* [Required action]:
All that should come back is the lines of the data below from the one containing "- install |" to the one containing "smoke実行入口 | Makefile:50", inclusive, exactly as they stand.

----

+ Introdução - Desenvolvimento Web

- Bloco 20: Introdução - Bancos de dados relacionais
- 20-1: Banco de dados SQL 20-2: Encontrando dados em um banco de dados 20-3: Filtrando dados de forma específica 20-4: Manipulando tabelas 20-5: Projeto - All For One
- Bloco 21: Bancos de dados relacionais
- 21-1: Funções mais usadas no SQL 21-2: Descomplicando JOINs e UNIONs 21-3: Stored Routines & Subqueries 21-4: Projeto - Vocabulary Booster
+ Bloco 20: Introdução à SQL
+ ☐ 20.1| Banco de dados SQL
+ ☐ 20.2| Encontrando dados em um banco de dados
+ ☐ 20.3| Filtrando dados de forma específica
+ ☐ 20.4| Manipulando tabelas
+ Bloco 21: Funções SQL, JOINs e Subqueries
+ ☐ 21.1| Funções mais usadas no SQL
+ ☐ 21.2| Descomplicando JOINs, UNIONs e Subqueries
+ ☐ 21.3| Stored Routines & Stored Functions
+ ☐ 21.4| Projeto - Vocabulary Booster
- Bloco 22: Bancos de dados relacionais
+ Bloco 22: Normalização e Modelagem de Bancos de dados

----

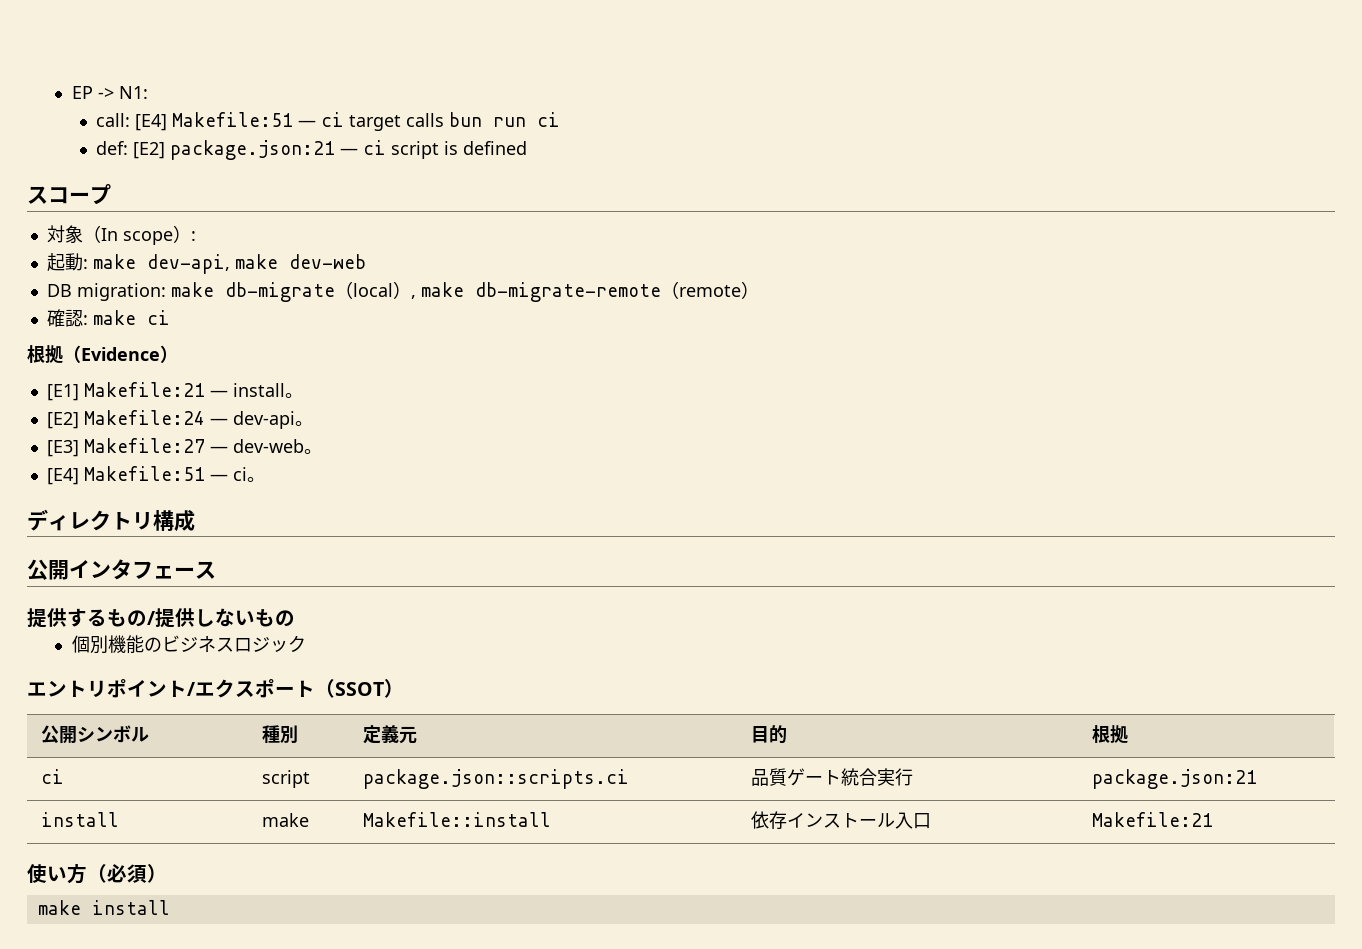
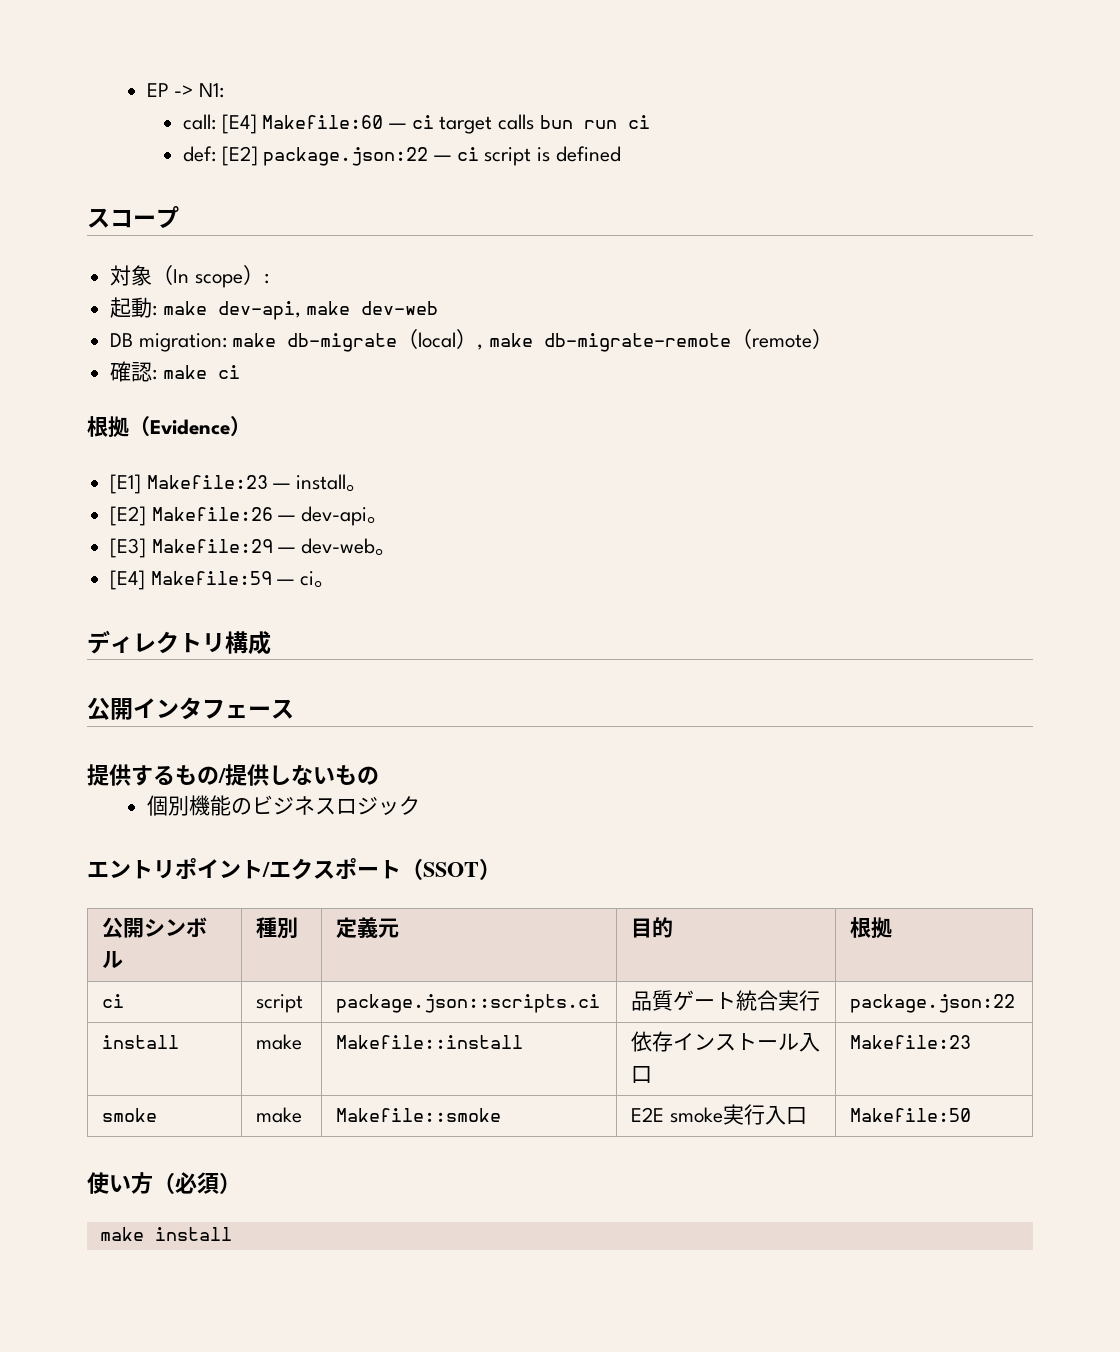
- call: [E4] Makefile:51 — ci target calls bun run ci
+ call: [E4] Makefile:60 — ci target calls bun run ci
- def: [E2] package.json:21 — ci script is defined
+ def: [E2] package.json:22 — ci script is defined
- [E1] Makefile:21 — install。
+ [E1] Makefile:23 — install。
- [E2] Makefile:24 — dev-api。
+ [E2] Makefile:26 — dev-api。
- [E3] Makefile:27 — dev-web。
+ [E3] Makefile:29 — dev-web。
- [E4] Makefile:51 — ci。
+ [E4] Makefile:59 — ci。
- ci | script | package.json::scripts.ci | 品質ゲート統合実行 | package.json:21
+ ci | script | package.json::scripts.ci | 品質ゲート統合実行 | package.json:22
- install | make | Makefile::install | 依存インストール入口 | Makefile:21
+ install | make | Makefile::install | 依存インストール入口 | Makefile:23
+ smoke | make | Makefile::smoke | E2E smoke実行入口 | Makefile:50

----

* [Response to this task]:
- install | make | Makefile::install | 依存インストール入口 | Makefile:21
+ install | make | Makefile::install | 依存インストール入口 | Makefile:23
+ smoke | make | Makefile::smoke | E2E smoke実行入口 | Makefile:50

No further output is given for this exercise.